(Available records begins)
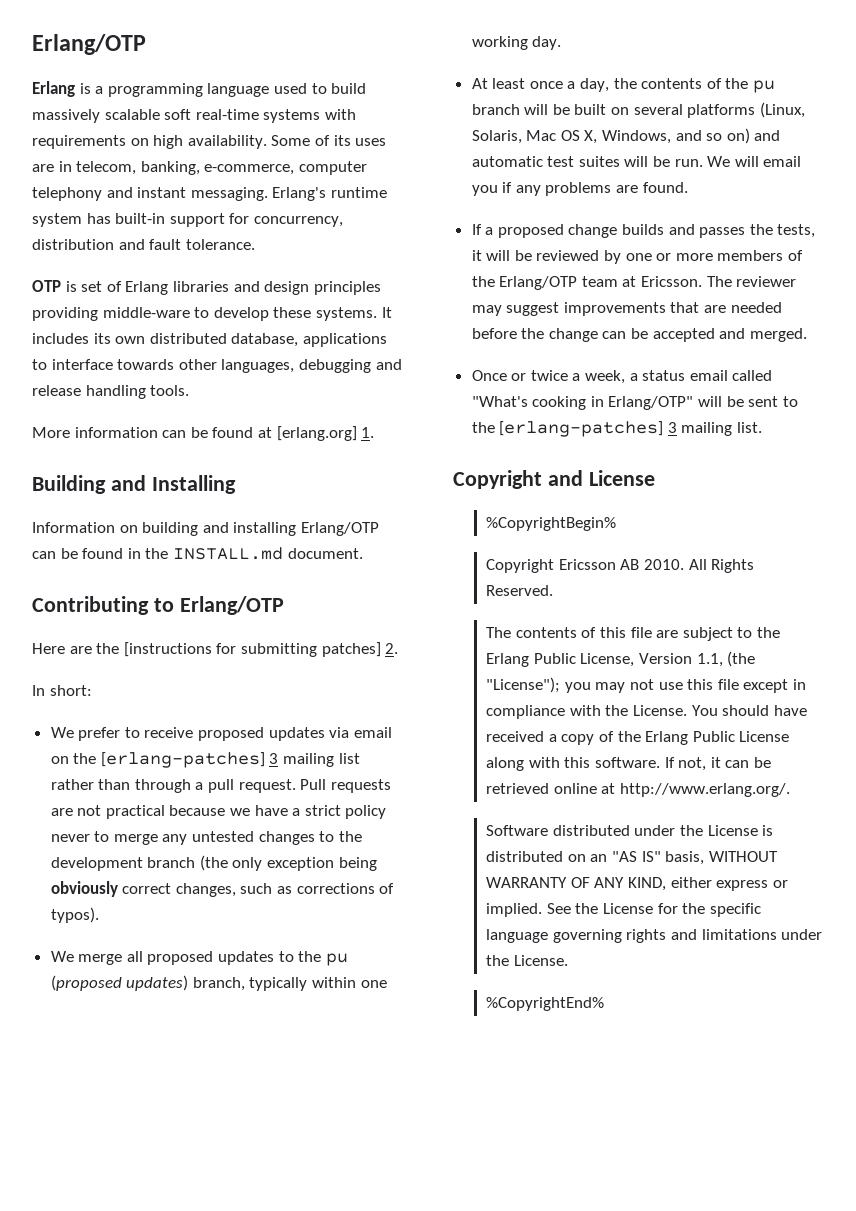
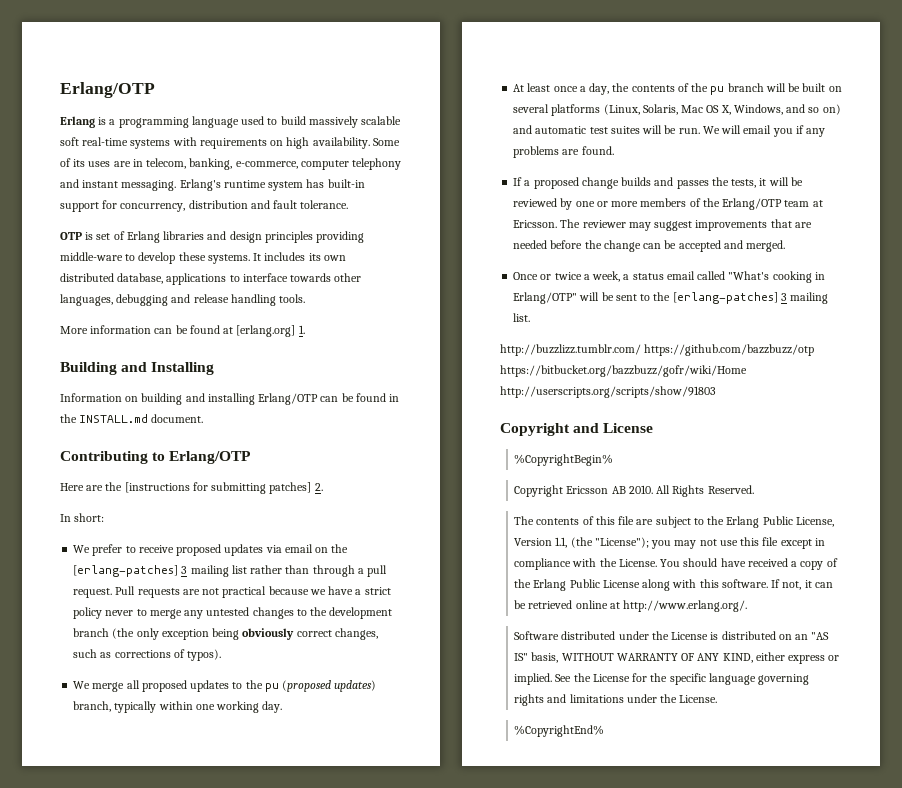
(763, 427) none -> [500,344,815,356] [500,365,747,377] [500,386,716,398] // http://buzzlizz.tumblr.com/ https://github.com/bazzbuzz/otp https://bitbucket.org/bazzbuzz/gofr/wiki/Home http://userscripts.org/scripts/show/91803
(Available records ends)
(Available records begins)
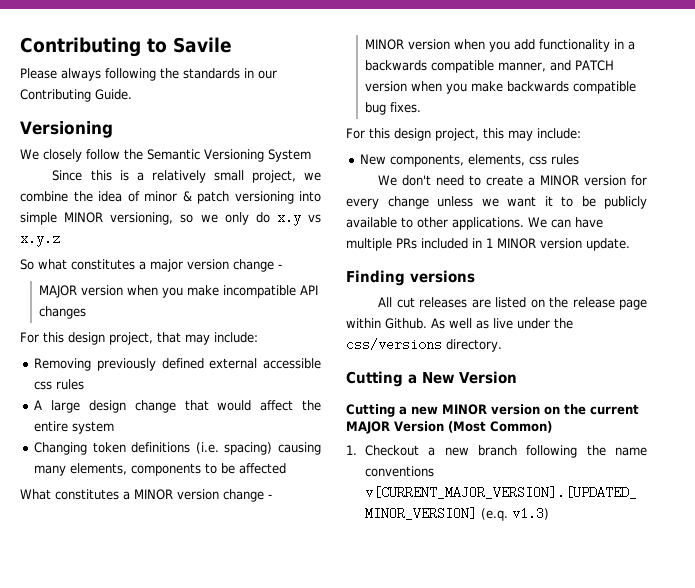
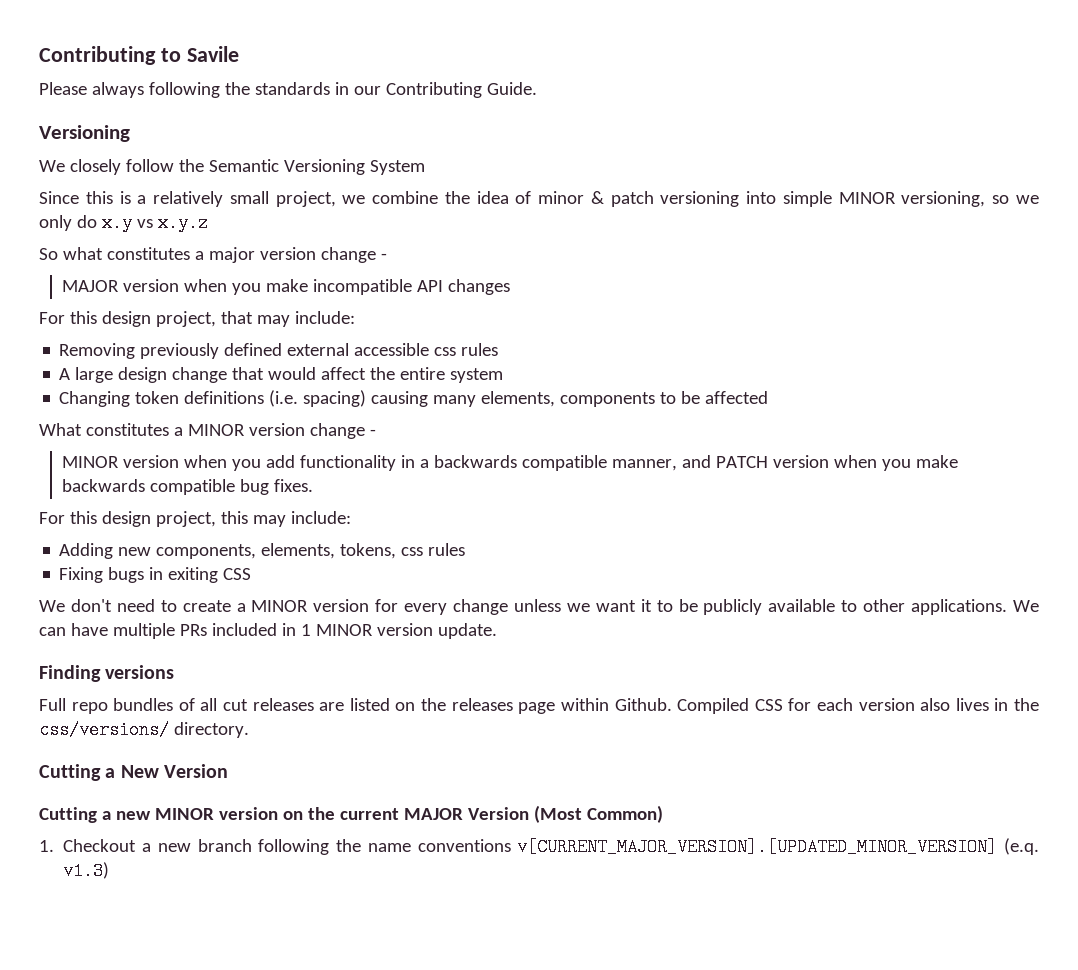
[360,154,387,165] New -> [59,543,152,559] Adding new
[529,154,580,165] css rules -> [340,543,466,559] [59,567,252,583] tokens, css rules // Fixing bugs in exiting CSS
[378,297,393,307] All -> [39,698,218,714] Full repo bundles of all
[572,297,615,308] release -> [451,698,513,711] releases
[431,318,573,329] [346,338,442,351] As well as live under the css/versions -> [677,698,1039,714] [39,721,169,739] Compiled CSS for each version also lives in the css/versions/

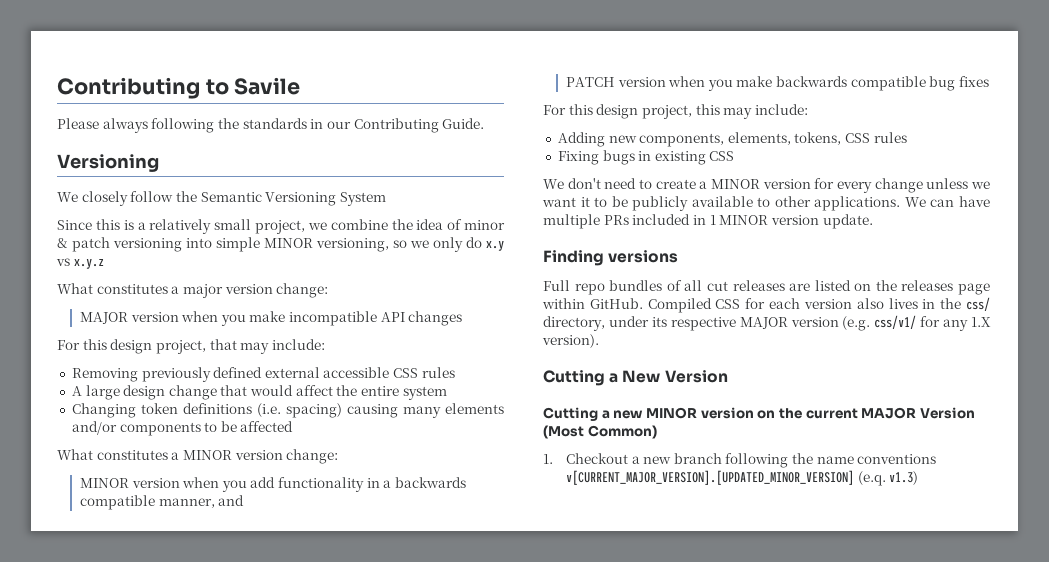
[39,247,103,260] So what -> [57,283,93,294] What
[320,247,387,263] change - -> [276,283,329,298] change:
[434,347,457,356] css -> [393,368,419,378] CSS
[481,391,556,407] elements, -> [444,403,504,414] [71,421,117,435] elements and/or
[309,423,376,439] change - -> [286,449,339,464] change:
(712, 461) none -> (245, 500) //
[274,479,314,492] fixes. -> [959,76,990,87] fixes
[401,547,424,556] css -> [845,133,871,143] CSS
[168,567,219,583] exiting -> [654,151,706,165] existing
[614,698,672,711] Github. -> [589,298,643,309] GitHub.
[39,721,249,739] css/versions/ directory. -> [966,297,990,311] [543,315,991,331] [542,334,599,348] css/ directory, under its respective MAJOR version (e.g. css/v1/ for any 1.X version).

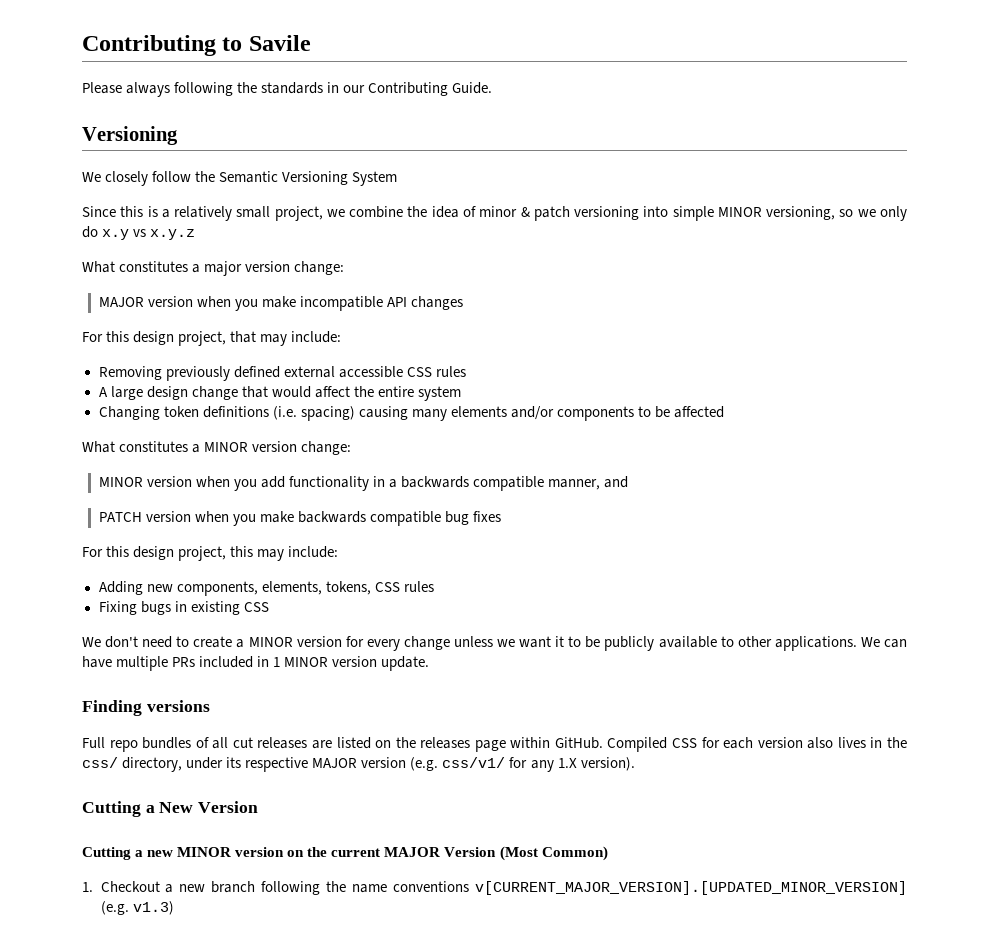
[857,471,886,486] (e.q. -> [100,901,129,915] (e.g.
(Available records ends)
Your instructions
Copy each line of the listing that contains the string "version".

Solved problem
[431,318,573,329] [346,338,442,351] As well as live under the css/versions -> [677,698,1039,714] [39,721,169,739] Compiled CSS for each version also lives in the css/versions/
[39,721,249,739] css/versions/ directory. -> [966,297,990,311] [543,315,991,331] [542,334,599,348] css/ directory, under its respective MAJOR version (e.g. css/v1/ for any 1.X version).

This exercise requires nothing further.